Tandis que le monde entier sombre dans le désarroi et le chaos énergétique, seule la Norvège semble pouvoir tirer son épingle du jeu : doté de nappes offshore immensément riches, le petit royaume scandinave peut se targuer d'un niveau de vie confortable et de revenus gigantesques. Suffisamment pour alimenter un puissant fonds d'investissement, chargé de faire fructifier les milliards de la manne pétrolière selon des critères éthiques et moraux. Car au pays du prix Nobel de la paix, on ne plaisante pas avec la vertu. Mais si l'argent n'a pas d'odeur, le pétrole, lui, en a une. Et son parfum âcre va bien vite contaminer les acteurs dépassés de ce roman-monde, sur fond d'épidémie de morts précoces et de tentations populistes...

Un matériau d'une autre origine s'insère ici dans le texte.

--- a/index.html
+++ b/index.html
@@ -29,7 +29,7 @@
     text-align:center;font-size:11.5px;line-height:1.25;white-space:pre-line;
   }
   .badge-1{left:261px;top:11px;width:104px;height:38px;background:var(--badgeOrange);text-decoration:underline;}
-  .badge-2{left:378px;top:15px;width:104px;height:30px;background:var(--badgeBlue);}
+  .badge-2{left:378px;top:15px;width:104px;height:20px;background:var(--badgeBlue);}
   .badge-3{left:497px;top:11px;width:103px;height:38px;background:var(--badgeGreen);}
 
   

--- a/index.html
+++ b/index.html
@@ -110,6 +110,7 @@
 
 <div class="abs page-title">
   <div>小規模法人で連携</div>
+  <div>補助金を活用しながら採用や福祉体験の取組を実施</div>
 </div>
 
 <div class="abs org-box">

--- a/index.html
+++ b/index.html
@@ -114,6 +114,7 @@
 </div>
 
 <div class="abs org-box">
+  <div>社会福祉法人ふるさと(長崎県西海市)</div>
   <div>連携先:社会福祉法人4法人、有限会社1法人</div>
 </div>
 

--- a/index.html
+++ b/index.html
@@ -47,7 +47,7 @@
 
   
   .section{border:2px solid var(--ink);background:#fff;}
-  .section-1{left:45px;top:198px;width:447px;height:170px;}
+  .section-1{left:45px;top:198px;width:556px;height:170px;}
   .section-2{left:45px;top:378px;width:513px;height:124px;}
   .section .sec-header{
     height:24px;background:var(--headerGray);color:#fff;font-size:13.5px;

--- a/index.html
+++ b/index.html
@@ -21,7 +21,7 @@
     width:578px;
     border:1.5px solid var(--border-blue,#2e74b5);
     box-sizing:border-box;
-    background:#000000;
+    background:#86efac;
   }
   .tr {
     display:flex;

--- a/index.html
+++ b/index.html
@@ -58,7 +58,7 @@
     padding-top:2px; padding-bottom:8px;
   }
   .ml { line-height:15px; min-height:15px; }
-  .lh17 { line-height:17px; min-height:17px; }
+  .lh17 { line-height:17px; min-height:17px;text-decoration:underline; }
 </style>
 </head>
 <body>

Après un prologue endiablé, écho à toutes les angoisses du monde moderne, Dalibor Frioux vient sonder tout au long des cinq cents pages de Brut la relation ambiguë de l'Occident au pétrole, cet opium contemporain aussi vital que corrupteur. Agrégé de philo et tête pensante du think tank Terra Nova, le romancier de 42 ans signe ainsi une fable écologique saisissante, doublée d'un regard acéré sur les motivations de l'individu face à l'excès et à la rareté. Mieux : il y parvient sans jamais perdre de vue sa fougue romanesque, ni ses personnages pétris de contradictions. Aux complexités de l'économie et de la géopolitique, il parvient même à mêler in fine la poésie du Grand Nord et de ses étendues givrées. Quelques gouttes de finesse dans un monde de Brut.